Background information
- Born: G. Subramanya 14 December 1938 Nagara, Kingdom of Mysore, British India^{[citation needed]}
- Died: 11 August 2022 (aged 83) Bengaluru, Karnataka, India
- Genres: Carnatic music
- Occupation: Playback singer

= Shimoga Subbanna =

Indian playback singer (1938–2022)

Shimoga Subbanna or Shivamogga Subbanna (born as G. Subramanya, 14 December 1938 – 11 August 2022) was an Indian Sugama Sangeetha (Light Music) playback singer in the Kannada language. He received a national award for singing for the song Kaadu Kudure Odi Banditta in the film Kaadu Kudure. He was the first Kannadiga to win National Award for playback singing.
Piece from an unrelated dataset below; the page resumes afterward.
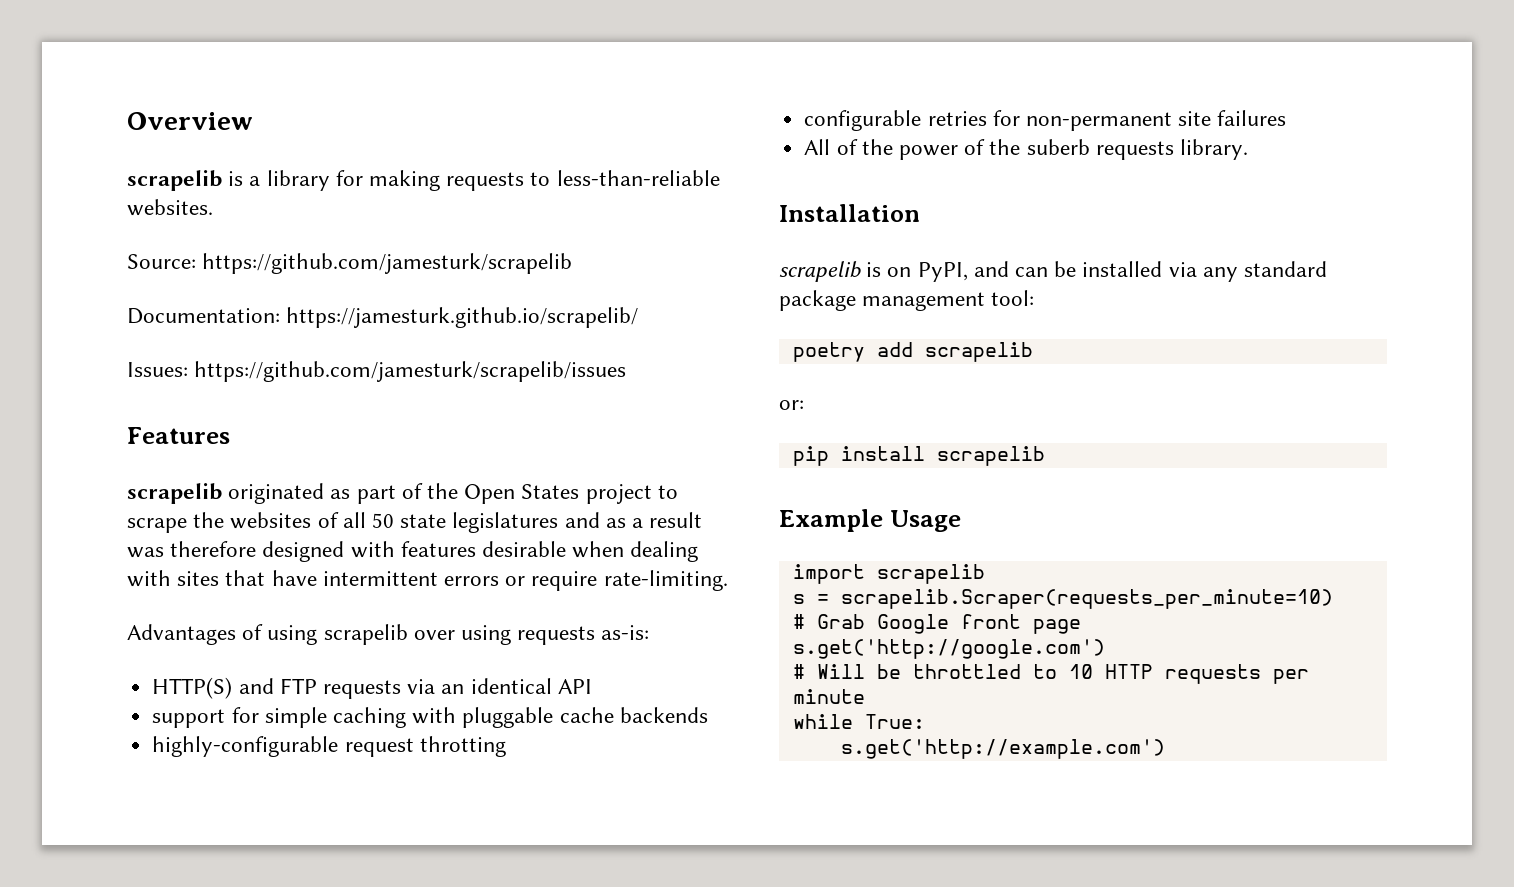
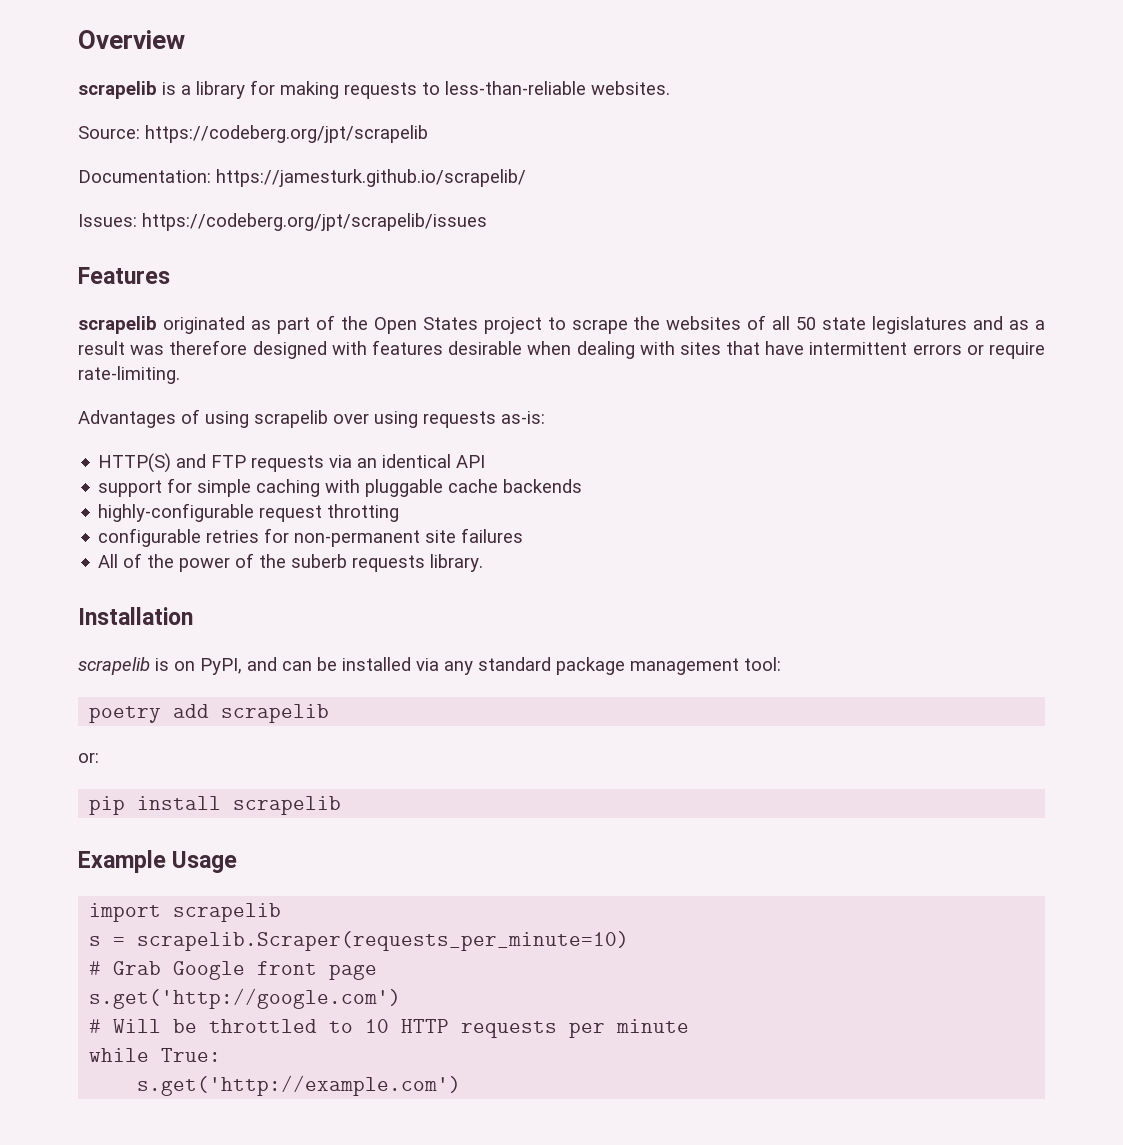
- Source: https://github.com/jamesturk/scrapelib
+ Source: https://codeberg.org/jpt/scrapelib
- Issues: https://github.com/jamesturk/scrapelib/issues
+ Issues: https://codeberg.org/jpt/scrapelib/issues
Apart from being an exemplary singer and musician, he was also an advocate and a notary public.

==Awards and honors==
Subbanna received several awards and honors for his contributions to Sugama Sangeetha, some of which are listed below:

- National Film Award for Best Male Playback Singer in 1978
- Sant Shishunal Shariff Award in 2000
- Kannada Kampu award in 2006
- Honorary doctorate from Kuvempu University in 2008
- Sundarashri Award in 2009

== Death ==
He died on 11 August 2022, at the age of 83, after suffering from a cardiac arrest.